Reflect on whether your relationship preference actually aligns with your long-term objectives.

Ali Jackson, a romantic coach based in New York, uses ChatGPT for some tasks – but she is not an advocate. In the past six months or so, she states “every one” of her clients has approached her expressing concern about “chatfishing” or people who use AI to create everything on their dating apps – all the way down to the DMs they send. I inquired Jackson if my rule against ChatGPT users was too harsh. She said no, proceed and judge, though it might limit my dating pool – about 10% of the adult population now uses the tech.

“Ask yourself if your preference is really serving your long-term goals,” Jackson said. “In your case, I would presume that’s one of your principles, and it’s important to find someone whose beliefs are aligned with yours.”

Others Who Have the ChatGPT Aversion.

The dislike for AI applies beyond the dating realm. Ana Pereira, 26, lives in Brooklyn and does sound for multiple live music venues across the city. She dreams about going into her phone settings and deactivating AI features on all her apps, though tech platforms from Google to Spotify make it nearly impossible to opt out. Pereira thinks that using ChatGPT “demonstrates such a laziness”.

“It’s like you are unable to think for yourself, and you have to depend on an app for that,” she said.

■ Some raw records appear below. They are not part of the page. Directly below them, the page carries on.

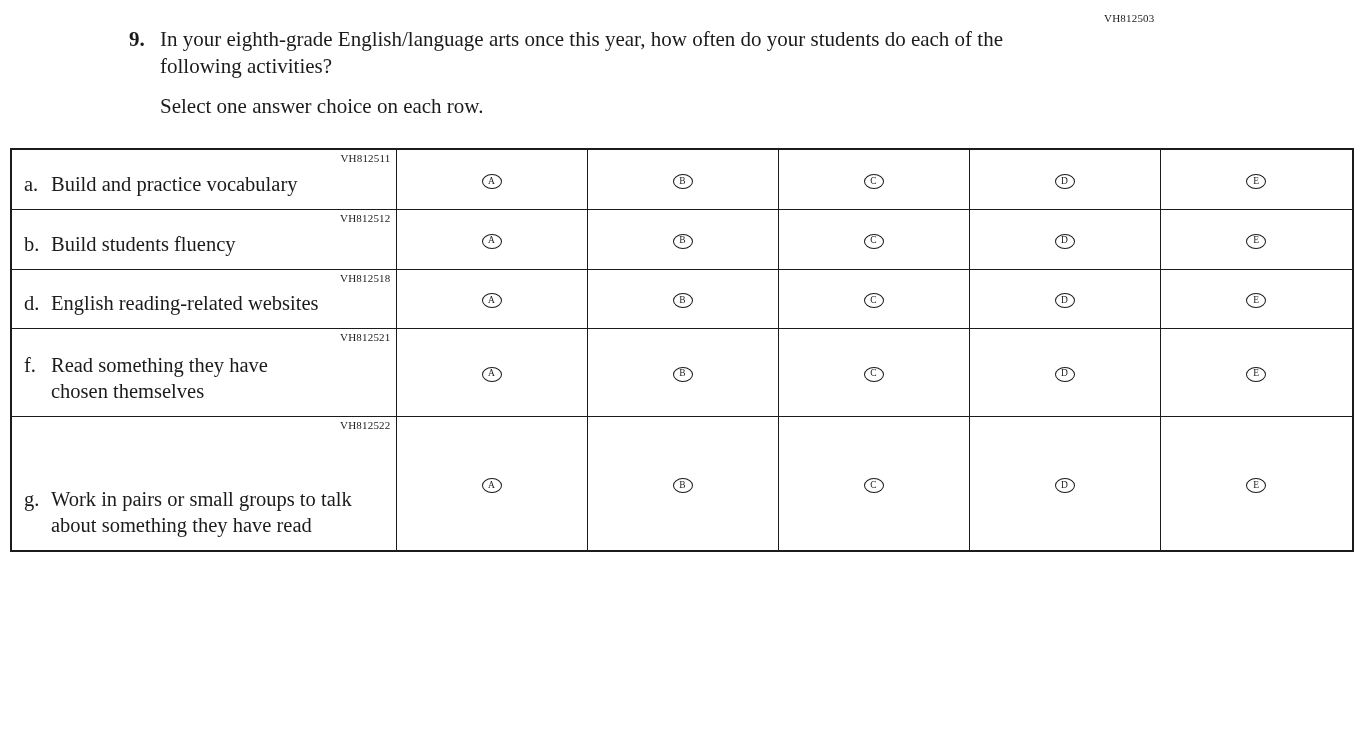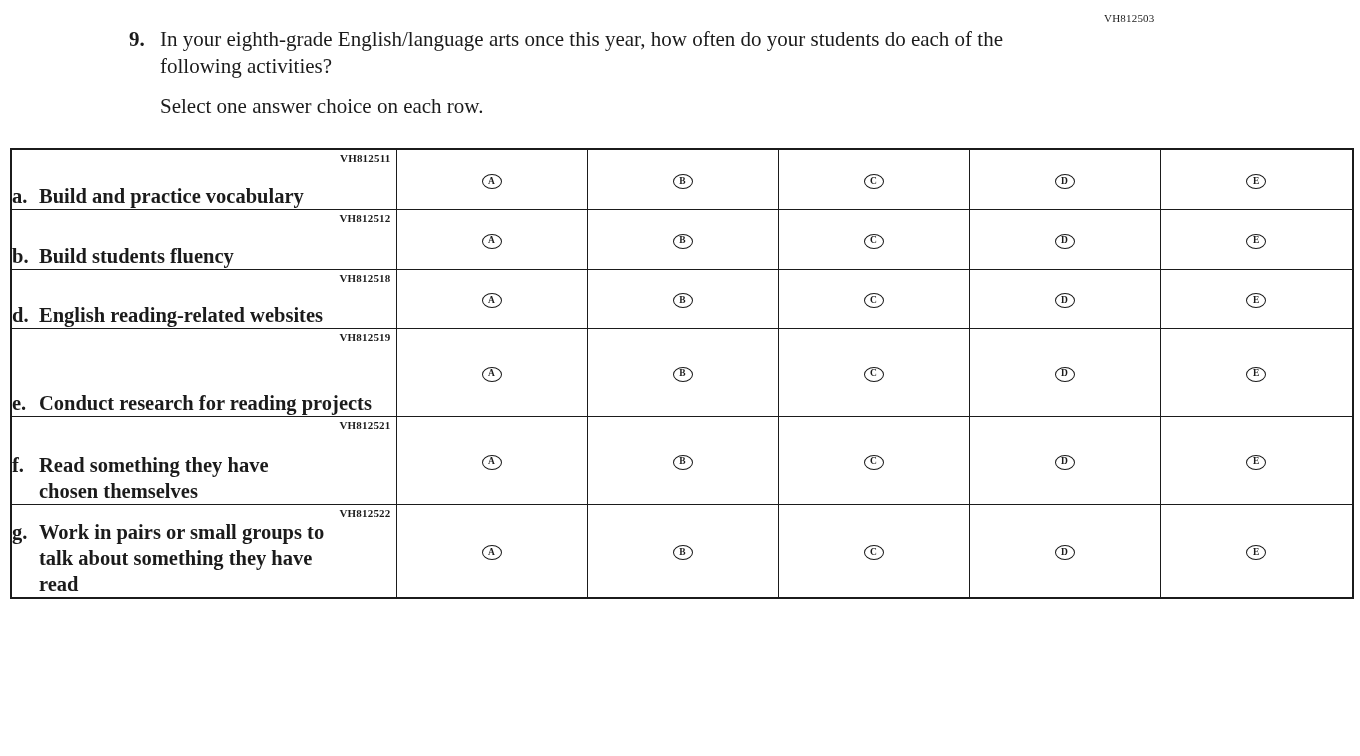--- a/index.html
+++ b/index.html
@@ -35,7 +35,7 @@
     border:2.5px solid #1b1b1b;
   }
   .survey-table th, .survey-table td {
-    border:1.5px solid #1b1b1b; padding:0;font-weight:bold;
+    border:1.5px solid #1b1b1b; padding:12px;
   }
   .header-row th {
     height:62px; border-bottom:6px double #1b1b1b;

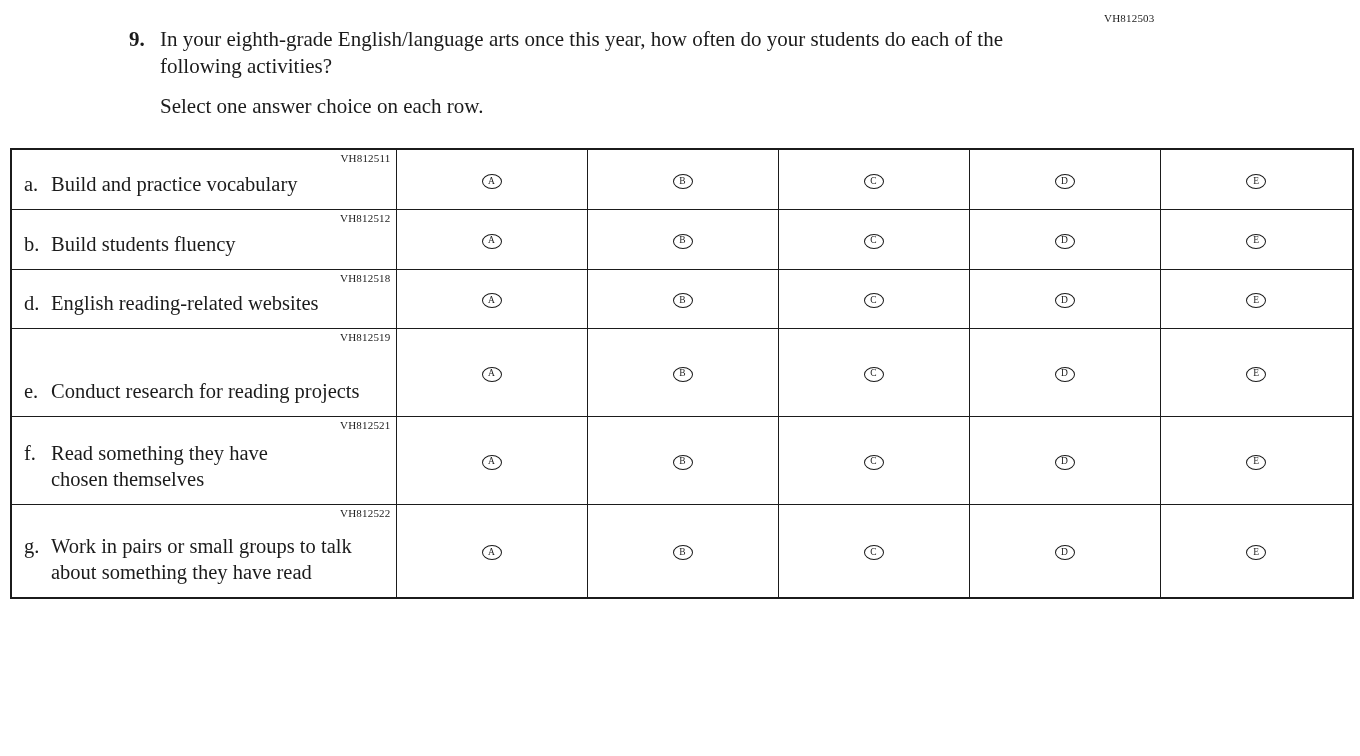--- a/index.html
+++ b/index.html
@@ -133,20 +133,6 @@
     <td class="opt-cell"><span class="bubble">E</span></td>
   </tr>
 
-  <tr class="body-row row-e" style="height:88px">
-    <td class="item-cell">
-      <div class="item-code">VH812519</div>
-      <div class="item-label">
-            <span class="item-letter">e.</span>
-            <span class="item-text">Conduct research for reading projects</span>
-          </div>
-    </td>
-    <td class="opt-cell"><span class="bubble">A</span></td>
-    <td class="opt-cell"><span class="bubble">B</span></td>
-    <td class="opt-cell"><span class="bubble">C</span></td>
-    <td class="opt-cell"><span class="bubble">D</span></td>
-    <td class="opt-cell"><span class="bubble">E</span></td>
-  </tr>
 
   <tr class="body-row row-f" style="height:88px">
     <td class="item-cell">

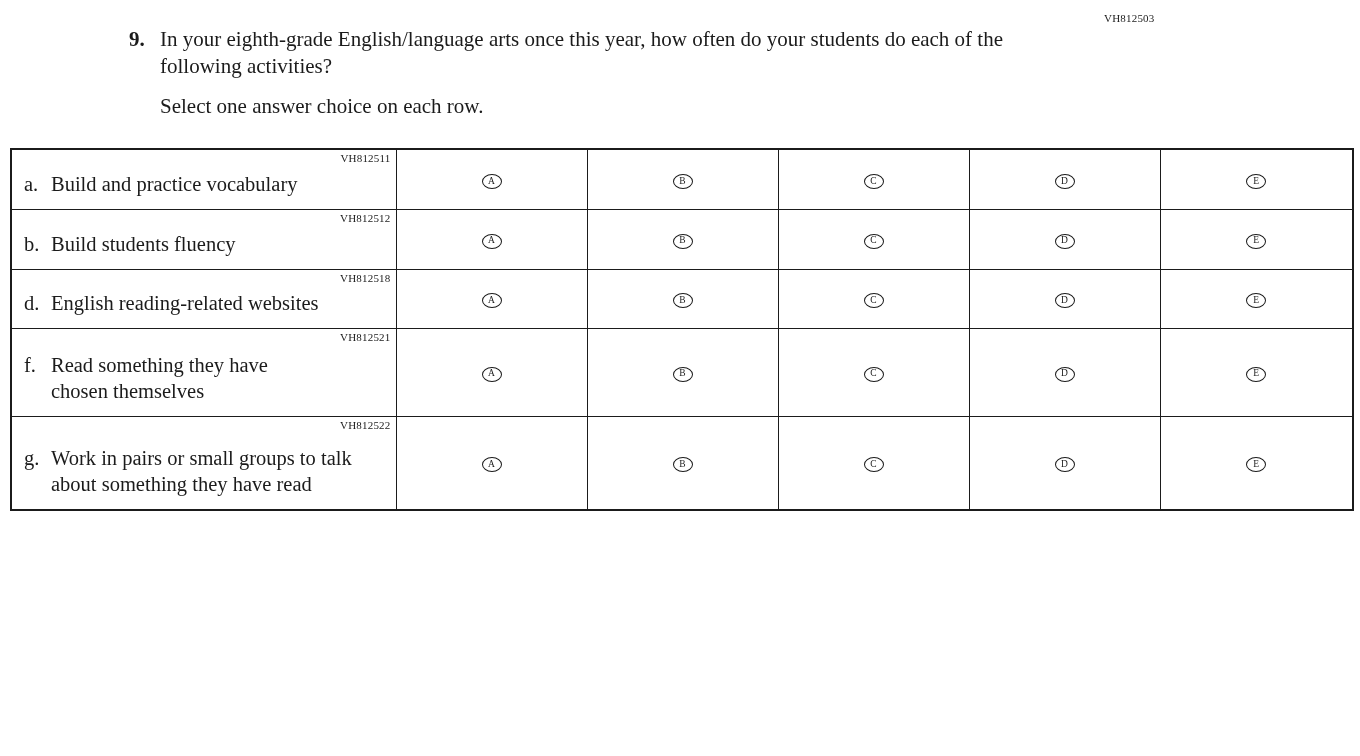--- a/index.html
+++ b/index.html
@@ -149,7 +149,7 @@
     <td class="opt-cell"><span class="bubble">E</span></td>
   </tr>
 
-  <tr class="body-row row-g" style="height:94px">
+  <tr class="body-row row-g" style="height:135px">
     <td class="item-cell">
       <div class="item-code">VH812522</div>
       <div class="item-label">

A recent acquaintance’s breakup was particularly messy. She sided with one of them after learning the other went to ChatGPT, a notoriously poor therapy substitute, not their partner, when they needed to talk about their feelings. “It’s like they didn’t want to sit through any uncomfortable human feelings,” she said. “They just wanted to process something and continue, which is not how things work.”

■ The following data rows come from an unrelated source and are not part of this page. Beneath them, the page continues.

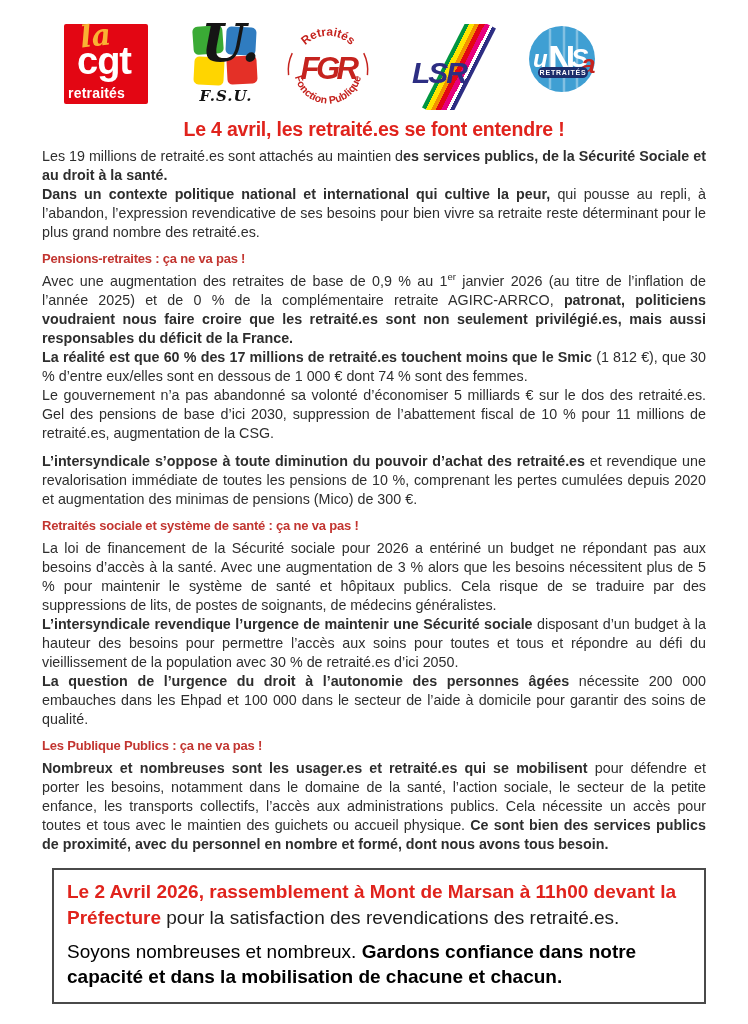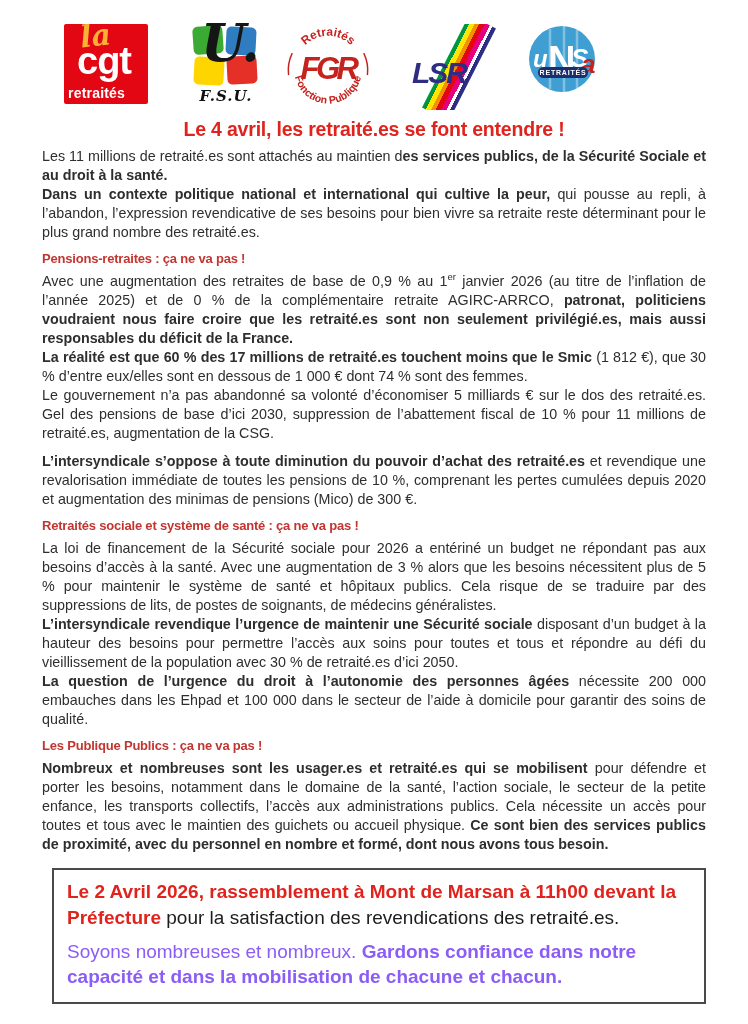--- a/index.html
+++ b/index.html
@@ -138,7 +138,7 @@
 
   <h1 class="title">Le 4 avril, les retraité.es se font entendre !</h1>
 
-  <p class="body"><span>Les 11 millions de retraité.es sont attachés au maintien d</span><span class="b">es services publics, de la Sécurité Sociale et au droit à la santé.</span></p>
+  <p class="body"><span>Les 19 millions de retraité.es sont attachés au maintien d</span><span class="b">es services publics, de la Sécurité Sociale et au droit à la santé.</span></p>
   <p class="body"><span class="b">Dans un contexte politique national et international qui cultive la peur,</span><span> qui pousse au repli, à l’abandon, l’expression revendicative de ses besoins pour bien vivre sa retraite reste déterminant pour le plus grand nombre des retraité.es.</span></p>
 
   <h2 class="heading">Pensions-retraites : ça ne va pas !</h2>

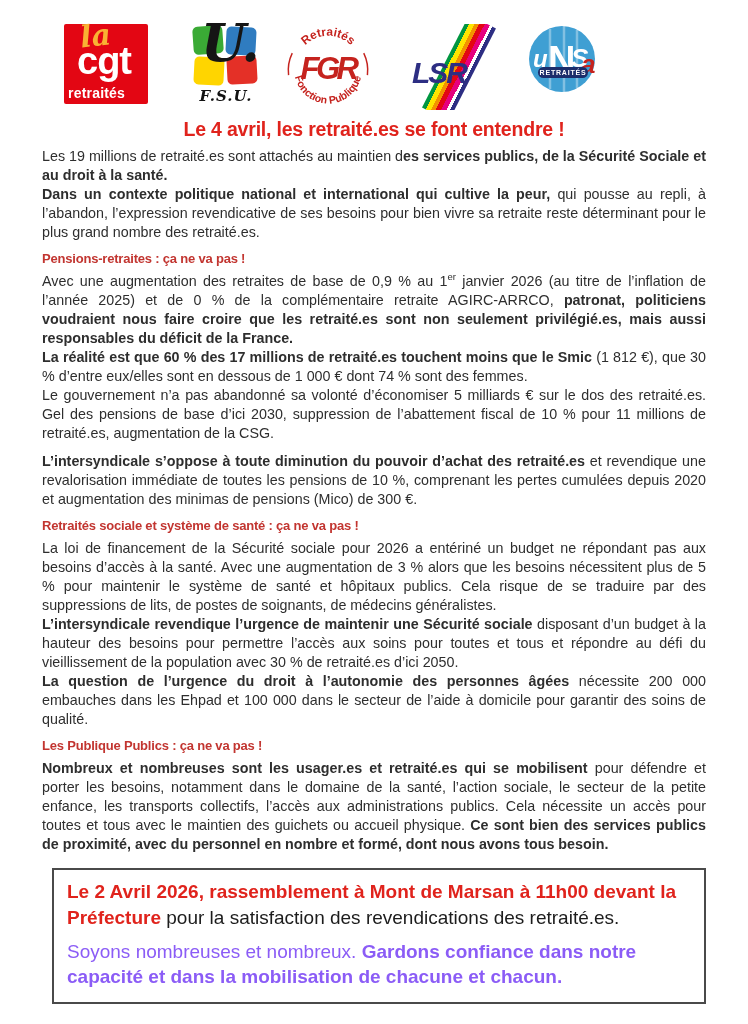--- a/index.html
+++ b/index.html
@@ -73,7 +73,7 @@
   .callout{margin:14px 0 1px 10px;border:2px solid var(--box_border);
            padding:9px 13px 13px;}
   .callout-p1{margin:0;font-size:19px;line-height:26px;color:#1c1c1c;}
-  .callout-p2{margin:8px 0 0;font-size:19px;line-height:25px;color:#8b5cf6;}
+  .callout-p2{margin:8px 0 0;font-size:19px;line-height:25px;color:#000000;}
 </style>
 </head>
 <body>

Suddenly I was unable to do it by myself. I was too dependent on AI to do the simplest things [at work].

Richard Barnes, who is 31 and is a marine biologist and restaurant server in Hawaii, is likewise skeptical. “I don’t know if I would think otherwise about someone who uses ChatGPT, but I would be like, ‘come on,’” he said. “You shouldn’t have to rely on it to make a grocery list. Your life is probably not that hard. We can make the list together.”

Celebrity and Tech Backlash.

When director Guillermo del Toro said he would “prefer death” than use AI tools, it made headlines. Ditto for, SZA’s Instagram stories tirade against the tech warning about “environmental racism” and expressing fear over users who are “codependent on a machine”. The same goes for when Simu Liu, Alison Roman, Céline Dion, Emily Blunt, and others issued statements that are skeptical of AI in their respective industries. I believe these quotes spread widely for a reason: people agree with them.

Even, to an extent, the people who run the tech industry. Last month, Pinterest introduced a filter that lets users disable AI content. Meta lets users hide, but not entirely deactivate, similar slop on Instagram. Reports indicated that “cursor resistance” is on the rise, as some Silicon Valley professionals won’t use AI to write their code.

{Luciano Noijeen, a lead software engineer based in Greece and the Netherlands, told me that he eagerly used AI in the past to write or enhance his coding.|According to Luciano Noijeen, a {lead|

Tara Morris
Tara Morris

A gaming technology analyst with over a decade of experience in slot machine development and industry trends.